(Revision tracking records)
§

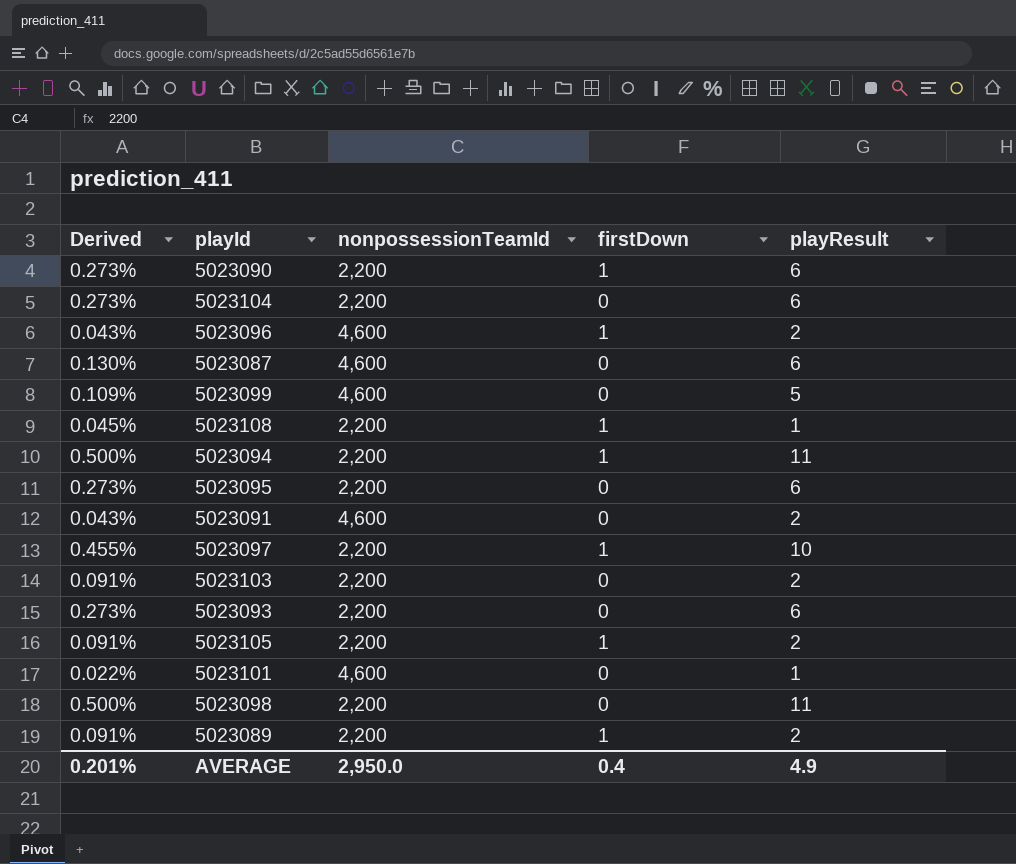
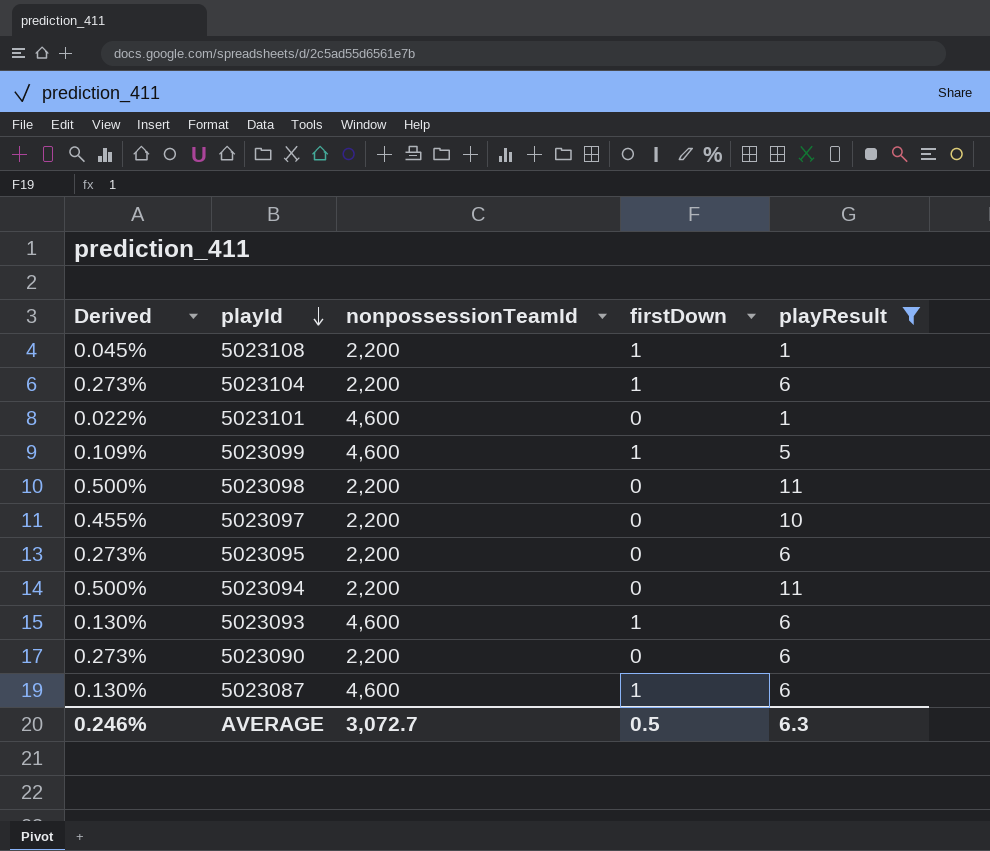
filter: none -> playResult != 2
row order: none -> playId descending
5023104 | firstDown: 0 -> 1
5023099 | firstDown: 0 -> 1
5023097 | firstDown: 1 -> 0
5023094 | firstDown: 1 -> 0
5023093 | Derived: 0.273% -> 0.130%
5023093 | nonpossessionTeamId: 2,200 -> 4,600
5023093 | firstDown: 0 -> 1
5023090 | firstDown: 1 -> 0
5023087 | firstDown: 0 -> 1
AVERAGE | Derived: 0.201% -> 0.246%
AVERAGE | nonpossessionTeamId: 2,950.0 -> 3,072.7
AVERAGE | firstDown: 0.4 -> 0.5
AVERAGE | playResult: 4.9 -> 6.3

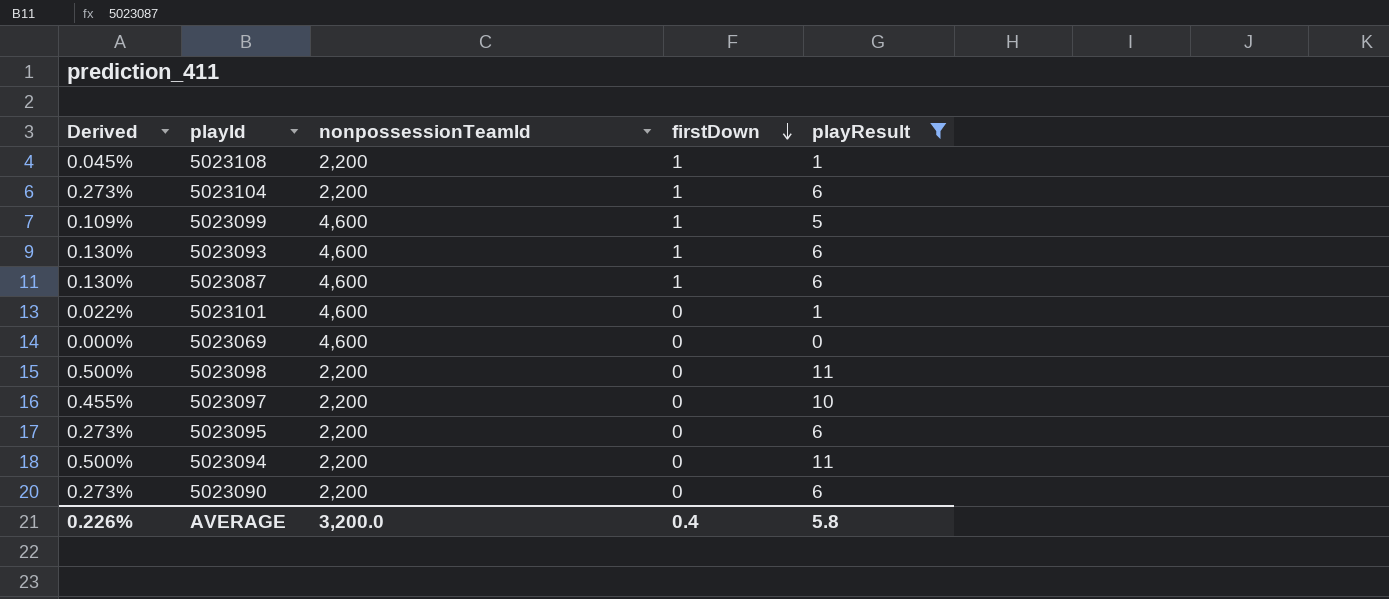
row order: playId descending -> firstDown descending
row 5023069: none -> 0.000% | 4,600 | 0 | 0
AVERAGE | Derived: 0.246% -> 0.226%
AVERAGE | nonpossessionTeamId: 3,072.7 -> 3,200.0
AVERAGE | firstDown: 0.5 -> 0.4
AVERAGE | playResult: 6.3 -> 5.8

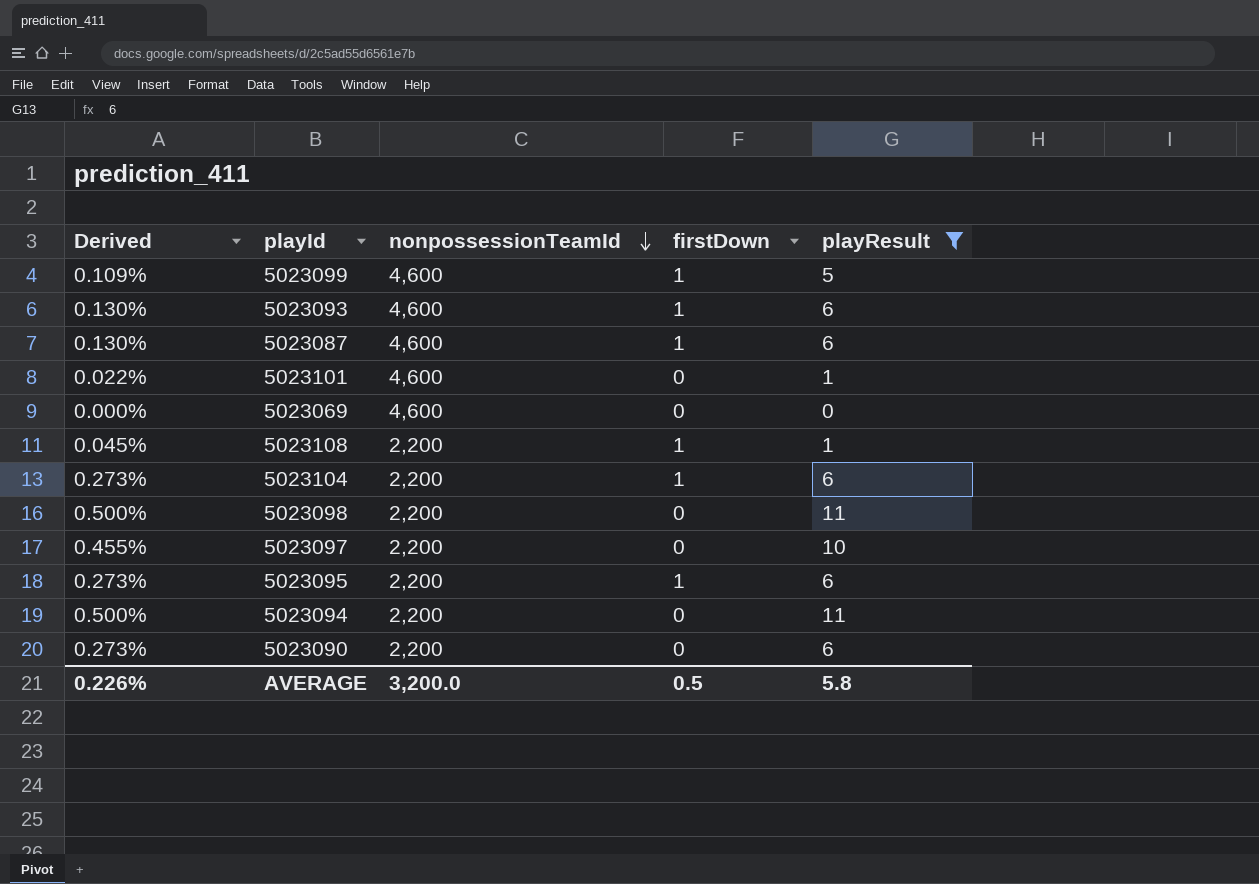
row order: firstDown descending -> nonpossessionTeamId descending
5023095 | firstDown: 0 -> 1
AVERAGE | firstDown: 0.4 -> 0.5

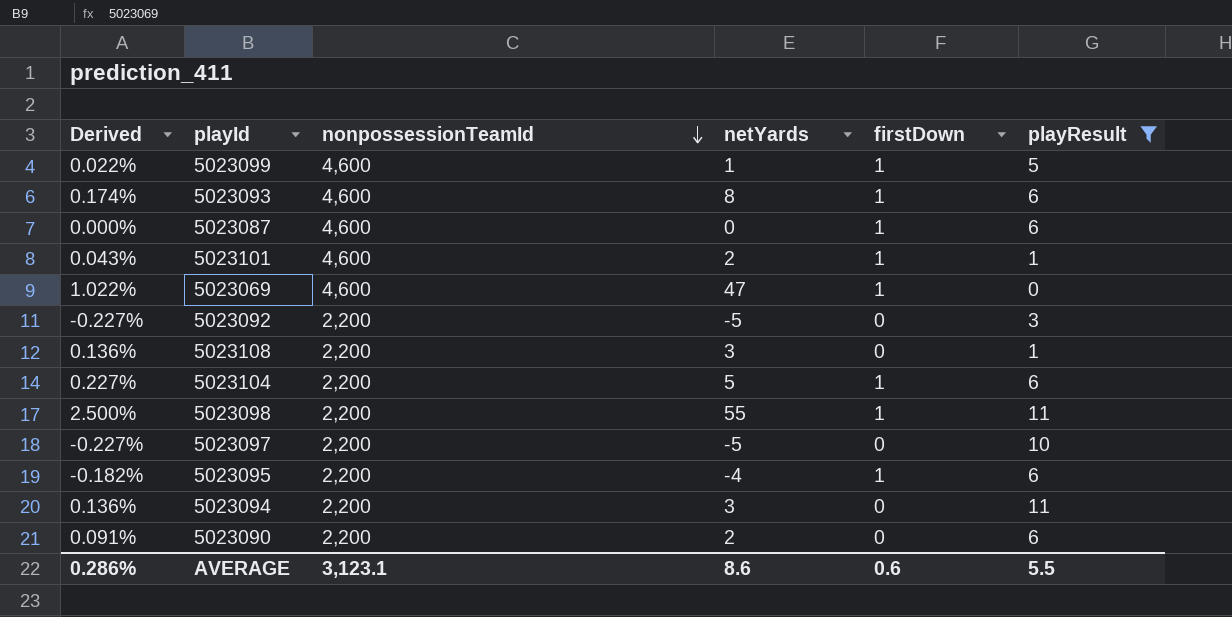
column Derived | formula: [playResult] / [nonpossessionTeamId] -> [netYards] / [nonpossessionTeamId]
column netYards | position: none -> 4
5023101 | firstDown: 0 -> 1
5023069 | firstDown: 0 -> 1
row 5023092: none -> -0.227% | 2,200 | -5 | 0 | 3
5023108 | firstDown: 1 -> 0
5023098 | firstDown: 0 -> 1
AVERAGE | Derived: 0.226% -> 0.286%
AVERAGE | nonpossessionTeamId: 3,200.0 -> 3,123.1
AVERAGE | firstDown: 0.5 -> 0.6
AVERAGE | playResult: 5.8 -> 5.5

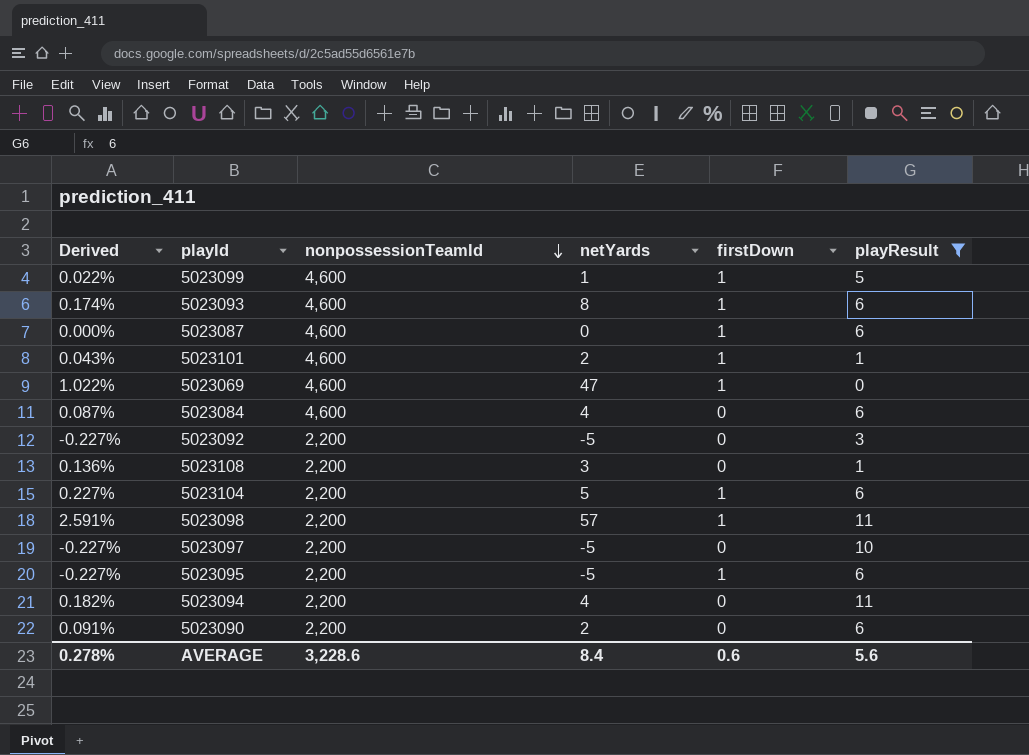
row 5023084: none -> 0.087% | 4,600 | 4 | 0 | 6
5023098 | Derived: 2.500% -> 2.591%
5023098 | netYards: 55 -> 57
5023095 | Derived: -0.182% -> -0.227%
5023095 | netYards: -4 -> -5
5023094 | Derived: 0.136% -> 0.182%
5023094 | netYards: 3 -> 4
AVERAGE | Derived: 0.286% -> 0.278%
AVERAGE | nonpossessionTeamId: 3,123.1 -> 3,228.6
AVERAGE | netYards: 8.6 -> 8.4
AVERAGE | playResult: 5.5 -> 5.6

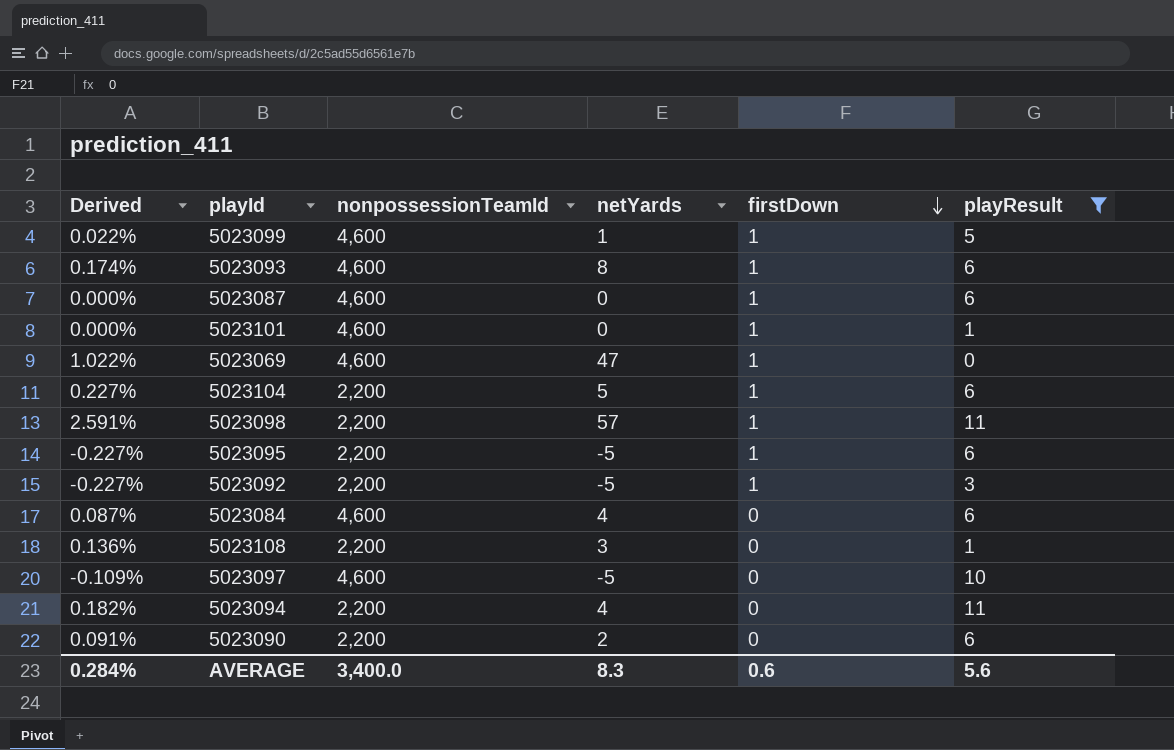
row order: nonpossessionTeamId descending -> firstDown descending
5023101 | Derived: 0.043% -> 0.000%
5023101 | netYards: 2 -> 0
5023092 | firstDown: 0 -> 1
5023097 | Derived: -0.227% -> -0.109%
5023097 | nonpossessionTeamId: 2,200 -> 4,600
AVERAGE | Derived: 0.278% -> 0.284%
AVERAGE | nonpossessionTeamId: 3,228.6 -> 3,400.0
AVERAGE | netYards: 8.4 -> 8.3

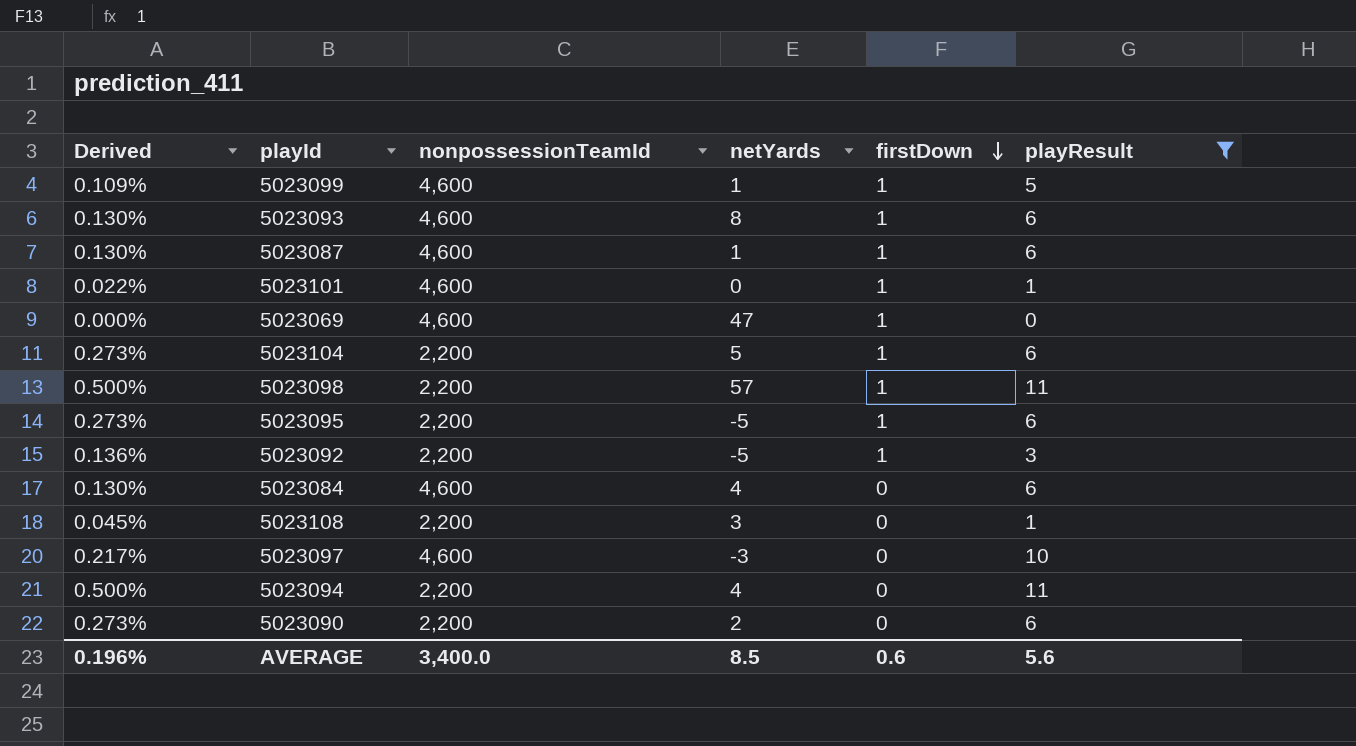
column Derived | formula: [netYards] / [nonpossessionTeamId] -> [playResult] / [nonpossessionTeamId]
5023087 | netYards: 0 -> 1
5023097 | netYards: -5 -> -3
AVERAGE | Derived: 0.284% -> 0.196%
AVERAGE | netYards: 8.3 -> 8.5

§

Exercise aim>
State the number of lines in these entries where the word "netYards" occurs, without any other words.

Exercise answer>
12